→ **Instructions to follow**
Report all lines in the records that hold the string "clone".

(Content revision data)
**********

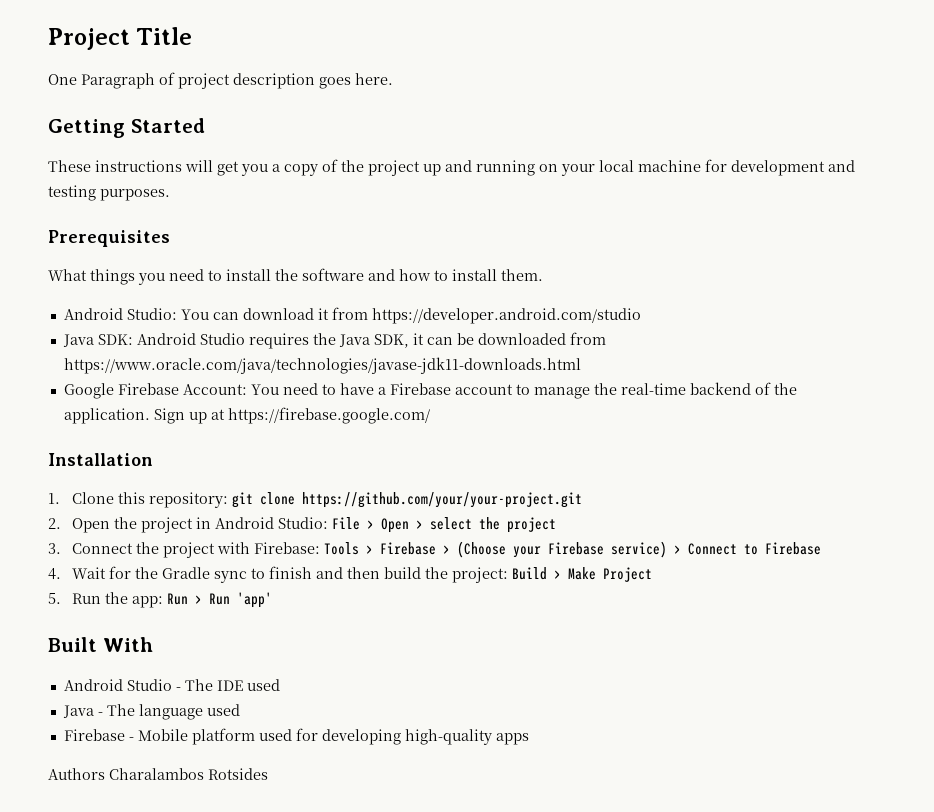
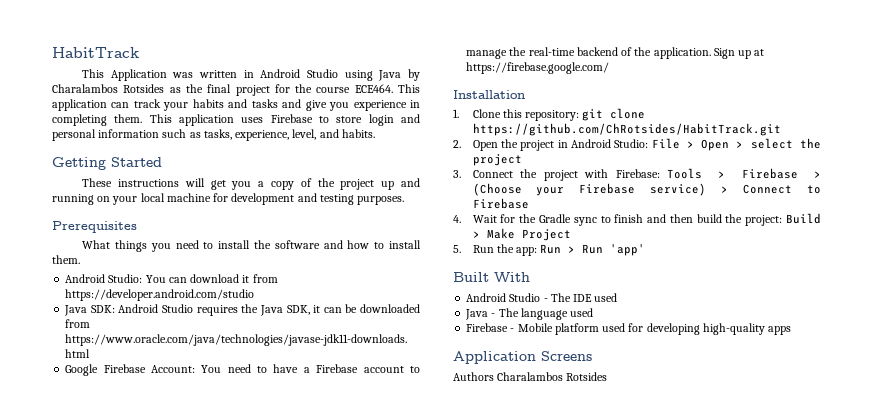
- Project Title
- One Paragraph of project description goes here.
+ HabitTrack
+ This Application was written in Android Studio using Java by Charalambos Rotsides as the final project for the course ECE464. This application can track your habits and tasks and give you experience in completing them. This application uses Firebase to store login and personal information such as tasks, experience, level, and habits.
- 1. Clone this repository: git clone https://github.com/your/your-project.git
+ 1. Clone this repository: git clone https://github.com/ChRotsides/HabitTrack.git
+ Application Screens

**********

→ **Answer box**
- 1. Clone this repository: git clone https://github.com/your/your-project.git
+ 1. Clone this repository: git clone https://github.com/ChRotsides/HabitTrack.git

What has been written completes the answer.